══ Exercise inputs

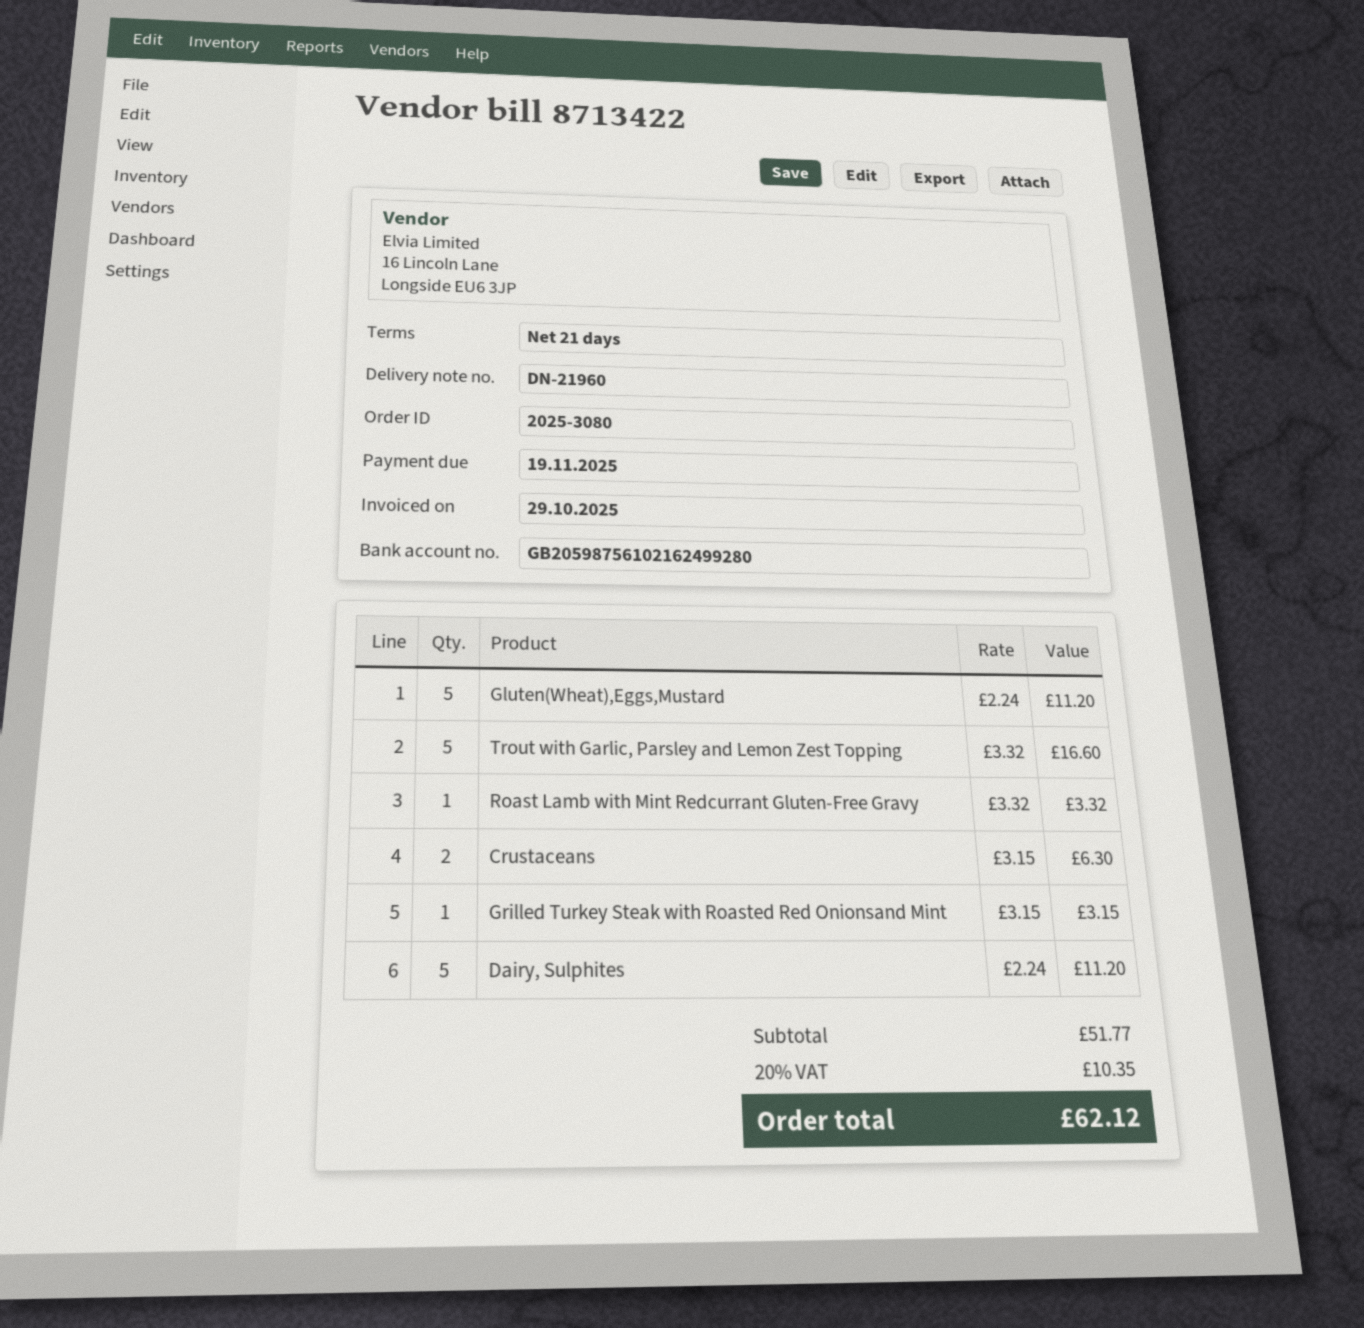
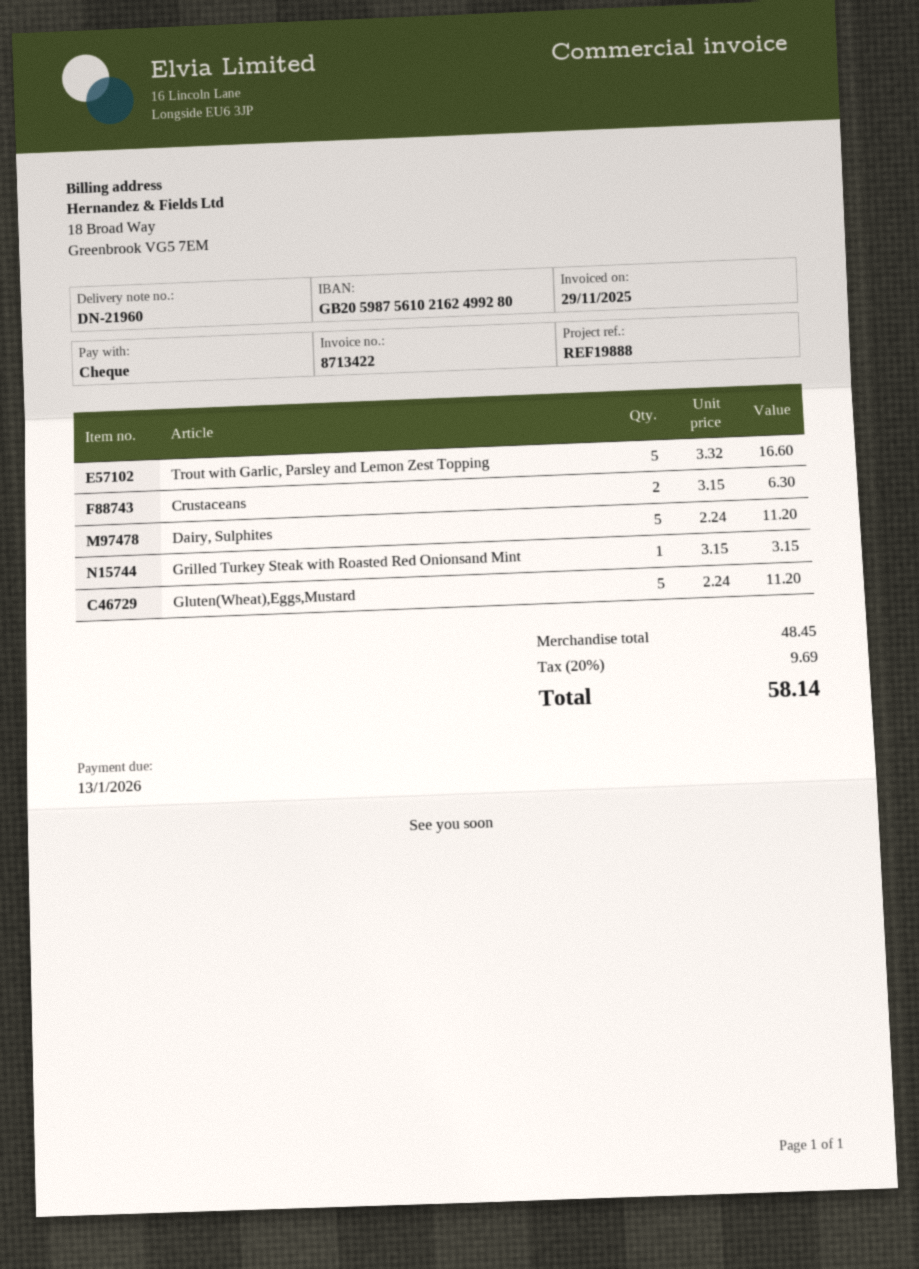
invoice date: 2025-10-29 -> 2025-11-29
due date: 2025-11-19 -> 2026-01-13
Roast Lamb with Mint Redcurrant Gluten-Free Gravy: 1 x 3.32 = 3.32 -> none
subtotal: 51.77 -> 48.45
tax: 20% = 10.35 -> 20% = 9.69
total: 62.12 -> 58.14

════

(What you should do):
From the line containing "Roast Lamb with" to the final line of the entries, print every line exactly and nothing else.

(Result for this task):
Roast Lamb with Mint Redcurrant Gluten-Free Gravy: 1 x 3.32 = 3.32 -> none
subtotal: 51.77 -> 48.45
tax: 20% = 10.35 -> 20% = 9.69
total: 62.12 -> 58.14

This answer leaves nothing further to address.